Henry had been distracted by the sight of a snow leopard and took his eyes from the ship for a few seconds, but it was all that was needed to lose control. Panicking, he pulled the car into a skid, then into another. Mary screamed as they clipped the side of one of the half-buried containers then careered into the side of the next one, smashing the corner of it with their rear wheel.
The impact jolted the ice beneath them, but luckily it did not crack through. As Father and Mary scrambled for the steering wheel, the car flipped once on the ice and up became down.

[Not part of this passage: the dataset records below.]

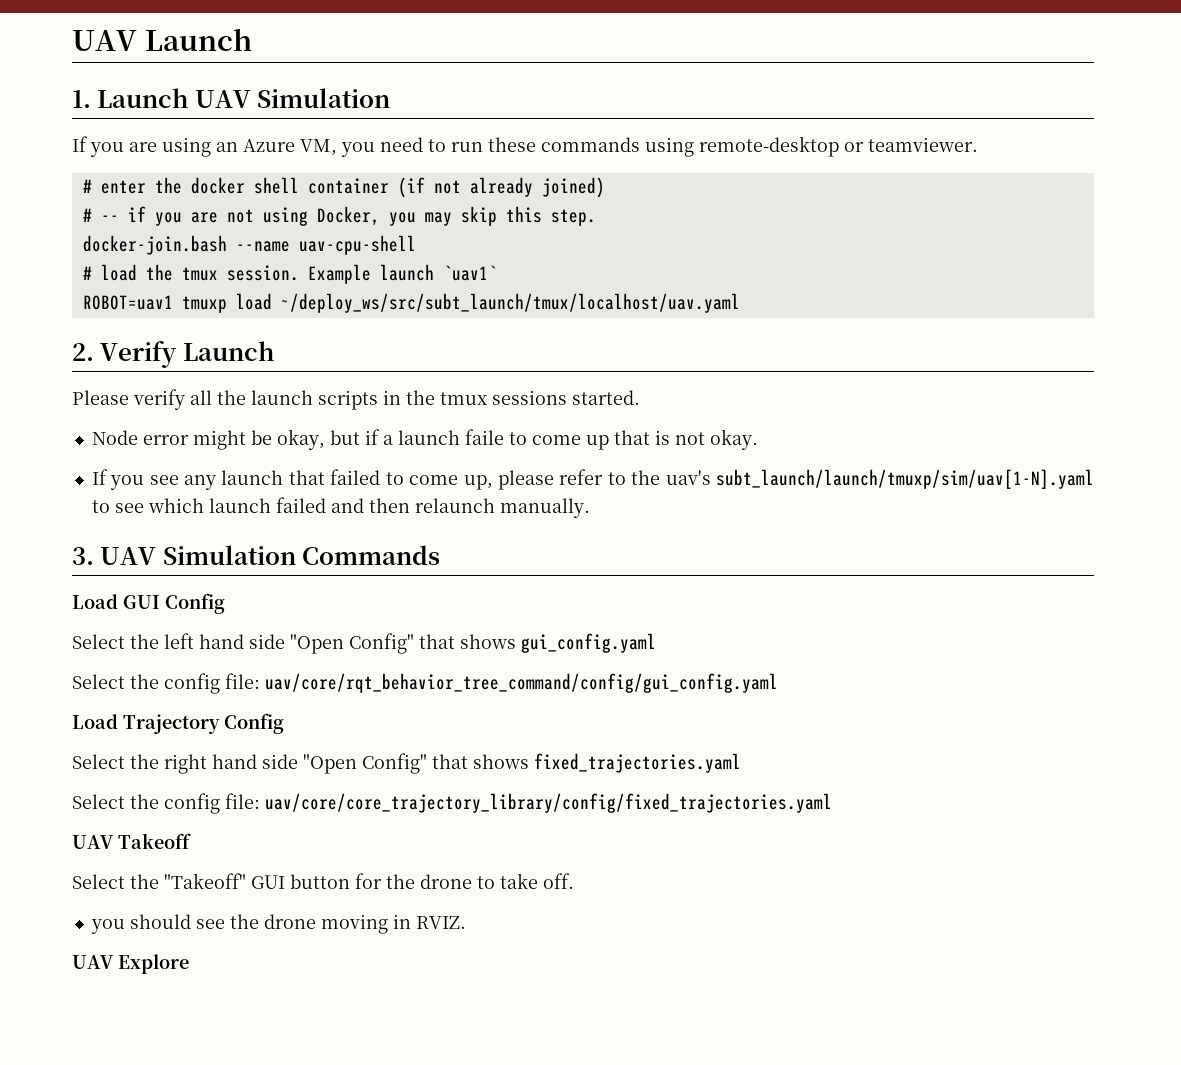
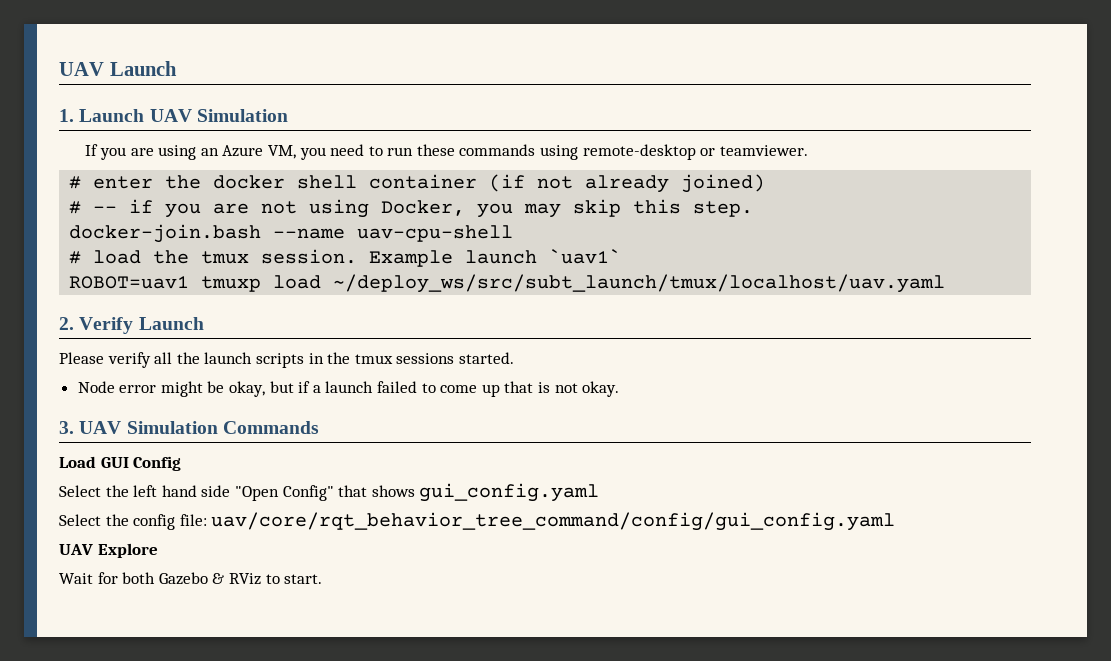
- Node error might be okay, but if a launch faile to come up that is not okay.
+ Node error might be okay, but if a launch failed to come up that is not okay.
- If you see any launch that failed to come up, please refer to the uav's subt_launch/launch/tmuxp/sim/uav[1-N].yaml to see which launch failed and then relaunch manually.
- Load Trajectory Config
- Select the right hand side "Open Config" that shows fixed_trajectories.yaml
- Select the config file: uav/core/core_trajectory_library/config/fixed_trajectories.yaml
- UAV Takeoff
- Select the "Takeoff" GUI button for the drone to take off.
- you should see the drone moving in RVIZ.
  UAV Explore
+ Wait for both Gazebo & RViz to start.

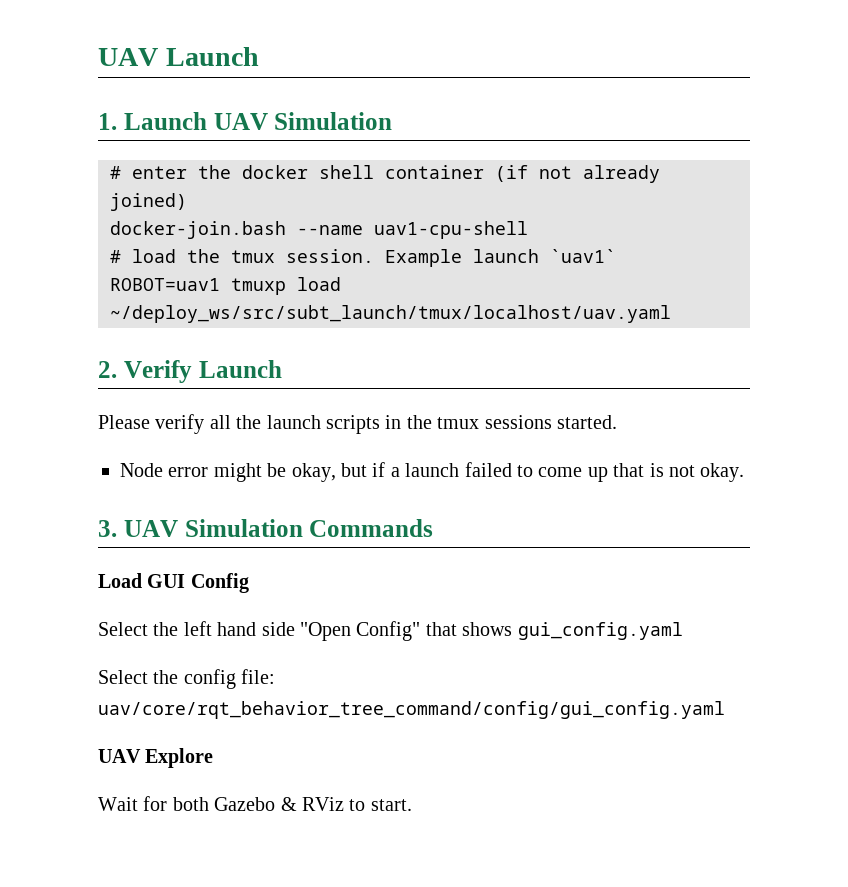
- If you are using an Azure VM, you need to run these commands using remote-desktop or teamviewer.
- # -- if you are not using Docker, you may skip this step.
- docker-join.bash --name uav-cpu-shell
+ docker-join.bash --name uav1-cpu-shell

The restraints held the passengers tight in their seats and a very strange thing had happened to the air; a mist had sprayed into the car on the first impact, and it had formed a transparent foam cushion around them all. Henry and Ma
ry should’ve butted heads as they were sharing a seat together, yet the air between them was a buffer that prevented them from doing damage to each other. The car slid on its roof and finally stopped moving.
He tried to turn his head to see if Mary and Father were all right, but he was held fast. Then he realized he couldn’t breathe. The foam had covered his face and mouth. His eyes met Mary’s and he could tell that she’d realized the same thing and was going through the same silent ordeal as he.

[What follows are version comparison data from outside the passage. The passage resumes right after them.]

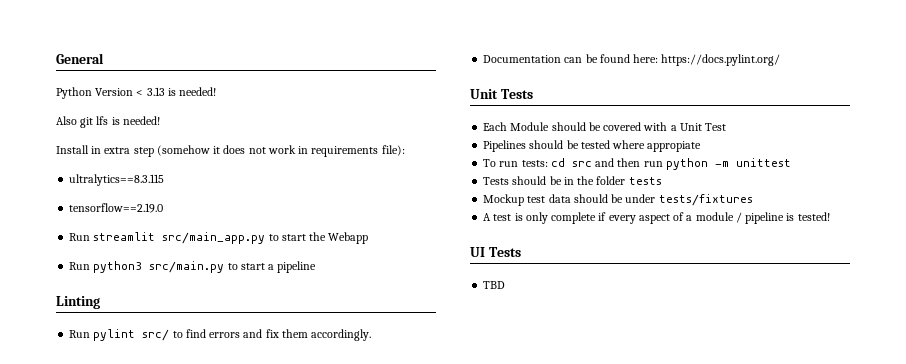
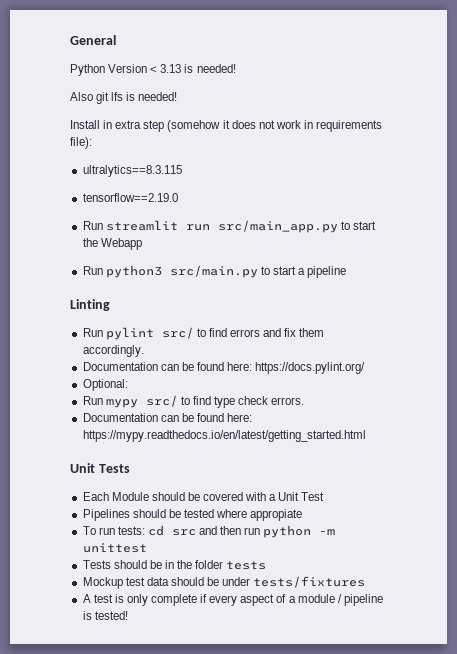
- Run streamlit src/main_app.py to start the Webapp
+ Run streamlit run src/main_app.py to start the Webapp
+ Optional:
+ Run mypy src/ to find type check errors.
+ Documentation can be found here: https://mypy.readthedocs.io/en/latest/getting_started.html
- UI Tests
- TBD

Then the protective foam around him shifted; it seemed to deteriorate until they could move once more and breathe again. It left them covered in a film of gray dust as they welcomed the air back into their lungs. Henry had a strange taste in his mouth from the dust. He spat onto the roof of the car, which was now the floor.
Henry made a strange noise and heard Father groan, but all of them were safe and unhurt. Mary had vomited this time and was clearly in a rage at her brother.
“Idiot!” was all she could manage, which was the same word in English and the language of her mother’s Great-Greats.
The holograph tried to flicker to life, but it was gone and remained the only true casualty, other than the car itself. The restraints would not release them, so Father used his knife to set them free and they fell in a heap to the roof of the car, which had become its floor. They crawled through the space where one of the doors had been ripped off and surveyed the wreckage of the Duesenberg SJ LaGrande Dual-Cowl Phaeton vehicle.
“You killed it,” Mary said as she backed away from the pile of twisted metal. Her braids had come unfurled and she looked wild and comical, with fresh vomit stains on her clothing to finish the look.
“And you puked in it,” Henry argued back.
“You’re a prong, Hen. A stupid, stinking prong.”
“You’re the one who yelled about the snow leopard! I took my eyes away just for a… Do you think there’s another car in one of them other boxes?” Henry looked around at the litter of containers still strewn and half buried around the ship.